'''

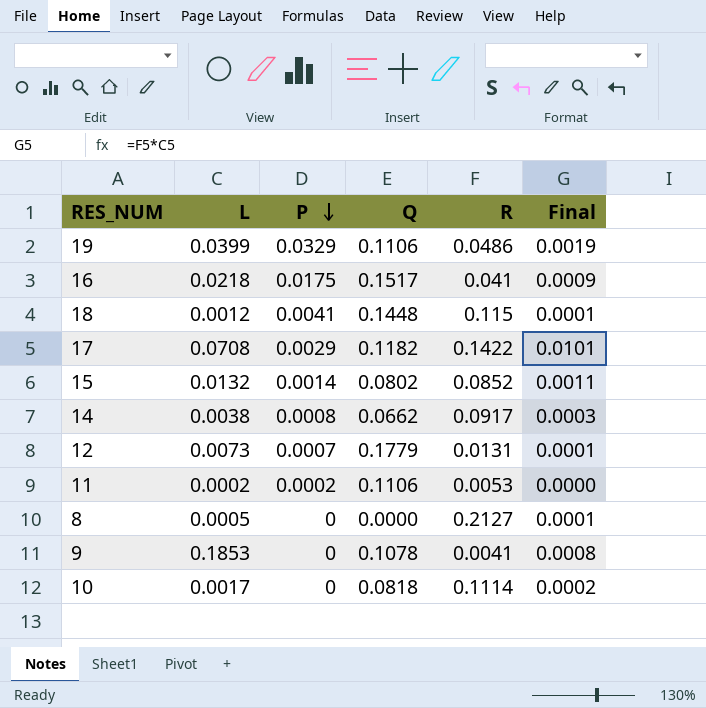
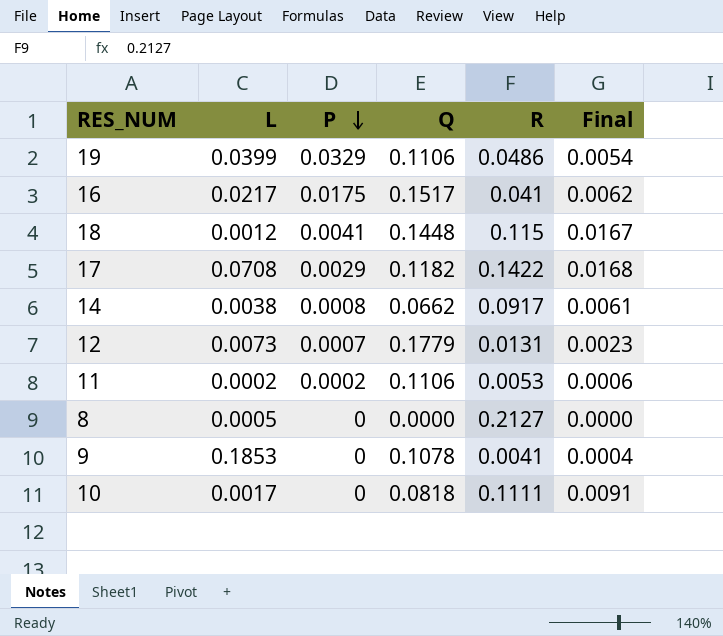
column Final | formula: [L] * [R] -> [Q] * [R]
row 15: 0.0132 | 0.0014 | 0.0802 | 0.0852 | 0.0011 -> none
16 | L: 0.0218 -> 0.0217
10 | R: 0.1114 -> 0.1111

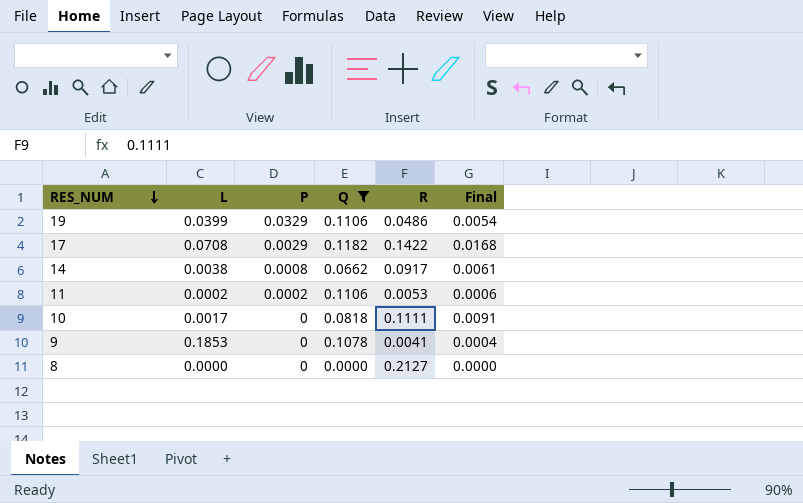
filter: none -> Q <= 0.1182
row order: P descending -> RES_NUM descending
8 | L: 0.0005 -> 0.0000

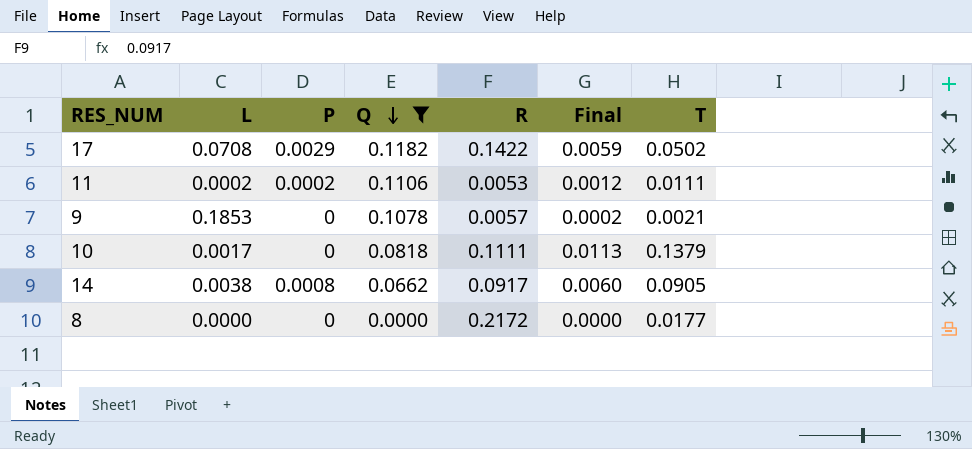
row order: RES_NUM descending -> Q descending
column Final | formula: [Q] * [R] -> [Q] * [T]
column T | position: none -> 7
row 19: 0.0399 | 0.0329 | 0.1106 | 0.0486 | 0.0054 -> none
9 | R: 0.0041 -> 0.0057
8 | R: 0.2127 -> 0.2172

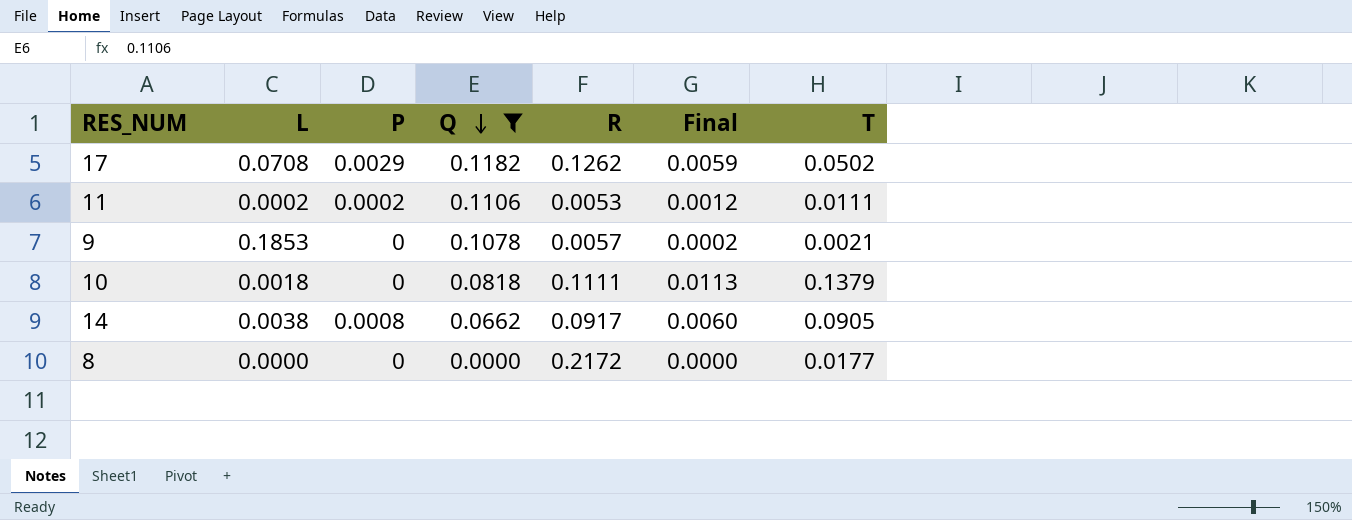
17 | R: 0.1422 -> 0.1262
10 | L: 0.0017 -> 0.0018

'''

Exercise description :: Because only the text is wanted, repeat all the entries exactly and leave out the pictures.

Output of the exercise ::
column Final | formula: [L] * [R] -> [Q] * [R]
row 15: 0.0132 | 0.0014 | 0.0802 | 0.0852 | 0.0011 -> none
16 | L: 0.0218 -> 0.0217
10 | R: 0.1114 -> 0.1111

filter: none -> Q <= 0.1182
row order: P descending -> RES_NUM descending
8 | L: 0.0005 -> 0.0000

row order: RES_NUM descending -> Q descending
column Final | formula: [Q] * [R] -> [Q] * [T]
column T | position: none -> 7
row 19: 0.0399 | 0.0329 | 0.1106 | 0.0486 | 0.0054 -> none
9 | R: 0.0041 -> 0.0057
8 | R: 0.2127 -> 0.2172

17 | R: 0.1422 -> 0.1262
10 | L: 0.0017 -> 0.0018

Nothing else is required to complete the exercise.